W 1.9TD nie było ani egr,ani przepływki,ani nic....

: ndz lut 14, 2010 21:57
autor: stonefree
bongo pisze:egr
był na 100%.
der_slm, Ale przedtem napisz jaki to dokładnie silnik, przeczytaj kod silnika znalepki na obudowie paska rozrządu,jezeli nie jesteś pewien. Nie bardzo widze zwiazek jakosci paliwa z zacieraniem się kierownic w turbinie, raczej trzeba by szukać innej przyczyny, ale zacznij od napisania co za silnik masz w swoim aucie. Czy dolewasz olej silnikowy?

: ndz lut 14, 2010 22:44
autor: Jesionvr6
stonefree pisze:ieraniem się kierownic w turbinie,

TD nie miał kierownic w mk3 tylko AFN
jeżeli jest to AAZ to albo turbo sie kończy albo pompa
jeżeli TDI to diagnoza vagiem ratuje sytuacje

: wt kwie 06, 2010 19:04
autor: der_slm
minal wieczor i poranek
dzien kolejny

silnik aaz pogrzebalem troche przy nim szukajac jakichs rozszczelnien-wyglada ze jest ok. nic nie cieknie olej w normie ( dolewam rzadko bo nie bierze ) wymiana co 15-20tys (filtry+olej).

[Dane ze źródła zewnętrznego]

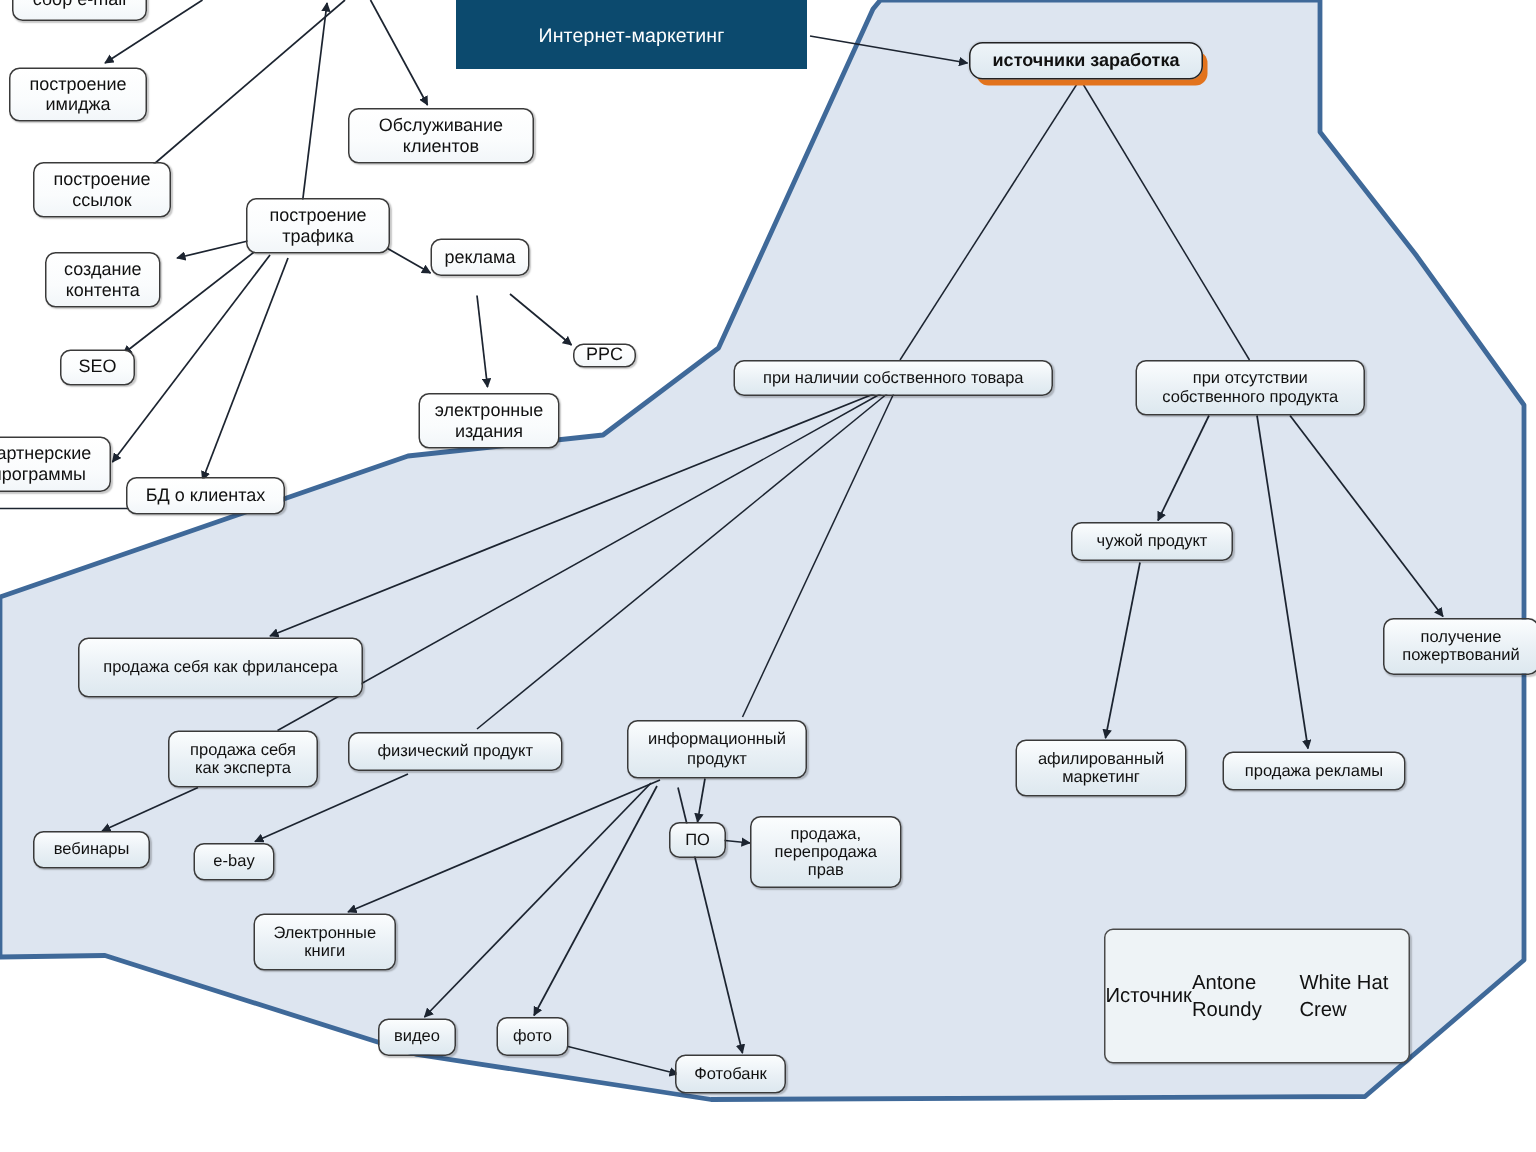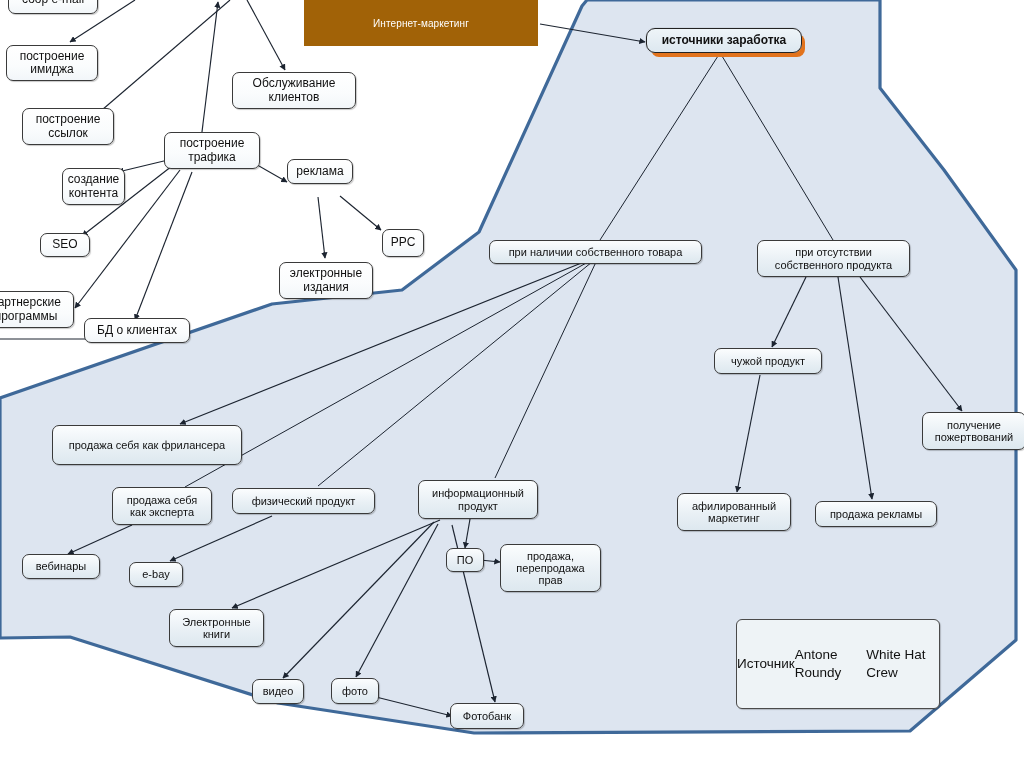--- a/index.html
+++ b/index.html
@@ -65,12 +65,12 @@
     top: 0px;
     width: 234px;
     height: 46px;
-    background: #a16207;
+    background: #0c4a6e;
     color: #ffffff;
     display: flex;
     align-items: center;
     justify-content: center;
-    font-size: 10px;
+    font-size: 13px;
     letter-spacing: 0.1px;
   }
 

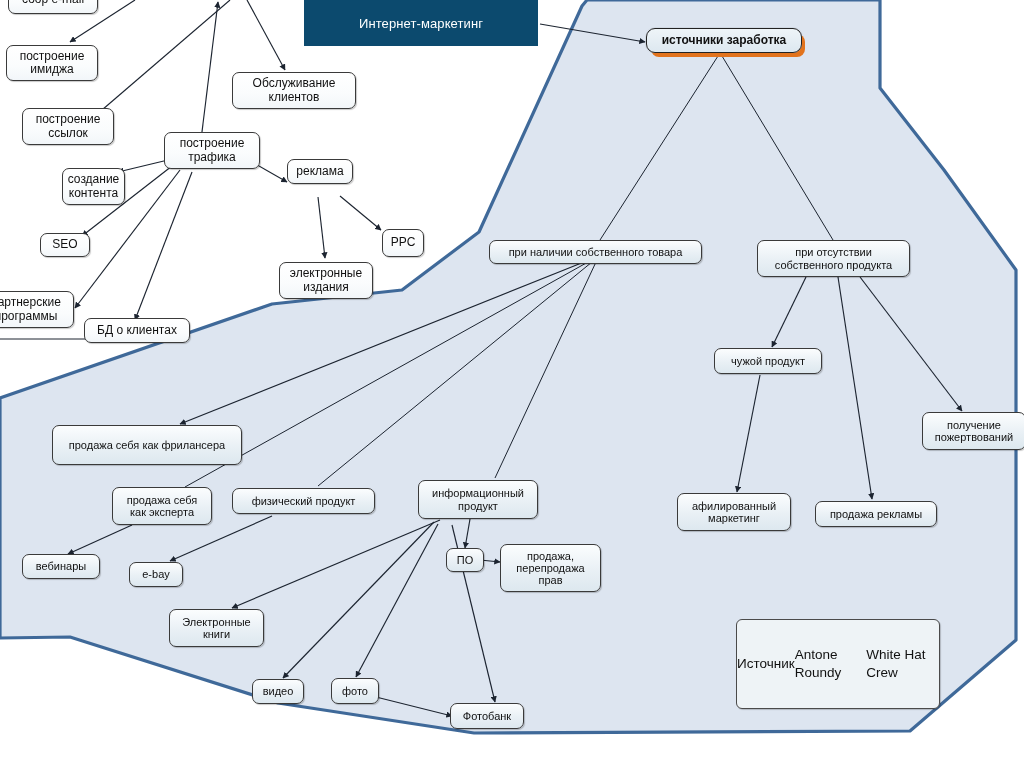--- a/index.html
+++ b/index.html
@@ -195,7 +195,7 @@
 ссылок</span>
   </div>
 
-  <div class="node plain" style="left:30px; top:168px; width:63px; height:37px;margin-left:32px;">
+  <div class="node plain" style="left:30px; top:168px; width:77px; height:37px;">
     <span>создание
 контента</span>
   </div>

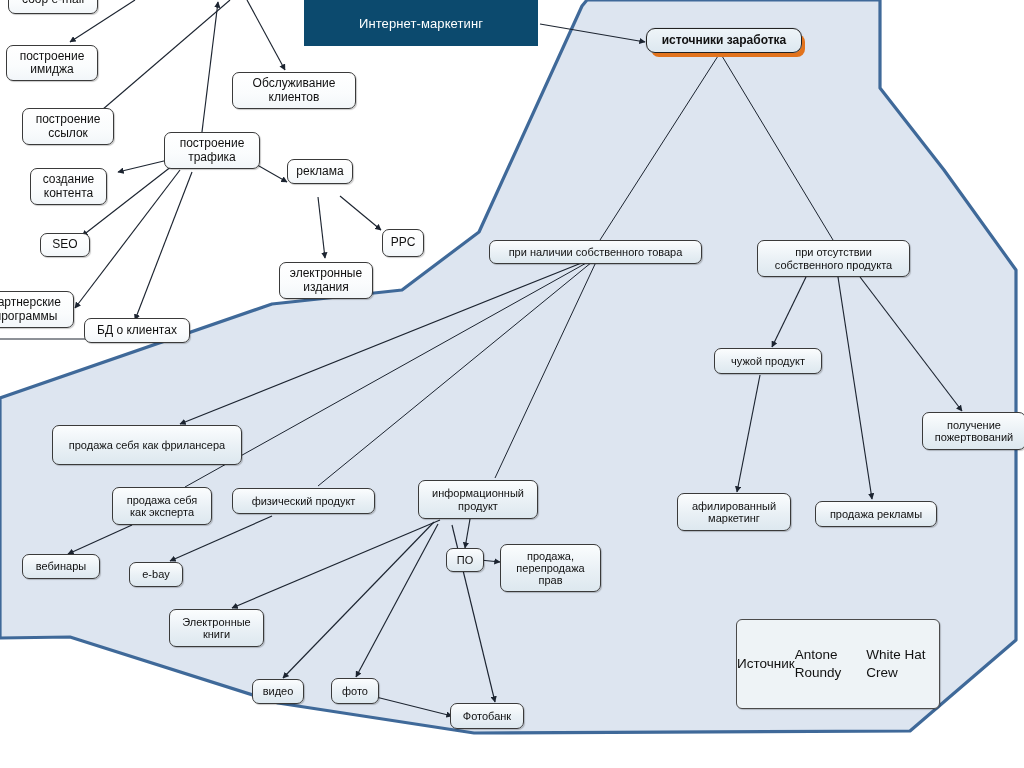--- a/index.html
+++ b/index.html
@@ -227,7 +227,7 @@
     <span>реклама</span>
   </div>
 
-  <div class="node plain" style="left:382px; top:229px; width:42px; height:28px;">
+  <div class="node plain" style="left:382px; top:229px; width:42px; height:16px;">
     <span>PPC</span>
   </div>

w przyszlym tygodniu jade to jakiego mecha niechaj wlozy swoj leb pod mache i co wymysli. Chcialem tylko mniej wiecej poznac Wasze typy co to moze byc, bo takie stare silniki jak widza to zazwyczaj majacza o generalnych remontach ( sie naoogladali PIMP MY RIDE ;)))

pozdrawiam

: wt kwie 06, 2010 23:49
autor: pinstonvw
Otóż 1.9 TD posiada zawór EGR. Powinien on współgrać z zaworkami podciśnieniowymi oraz głównym zaworkiem sterującym przy pompie wtryskowej. Ale to tak w ramach formalności. Potwierdzam diagnozę jesona czyli kończące się turbo. Sprawdź też podłączenie wężyka podciśnienia do turba. Czy wszystko jest podpięte, i czy nie są popękane. Odgrywa on bowiem ważną rolę podczas sterowania pracą turbosprężarki. Krótko mówiąc włącza turbo.

: śr kwie 07, 2010 10:04
autor: der_slm
dzięki Koledzy za info. Prosze jeszcze o poradę (jeśli to sprężara) czy opłaca się to regenerować czy rozglądnąc się za inną - na co zwracać uwagę przy ew zakupie.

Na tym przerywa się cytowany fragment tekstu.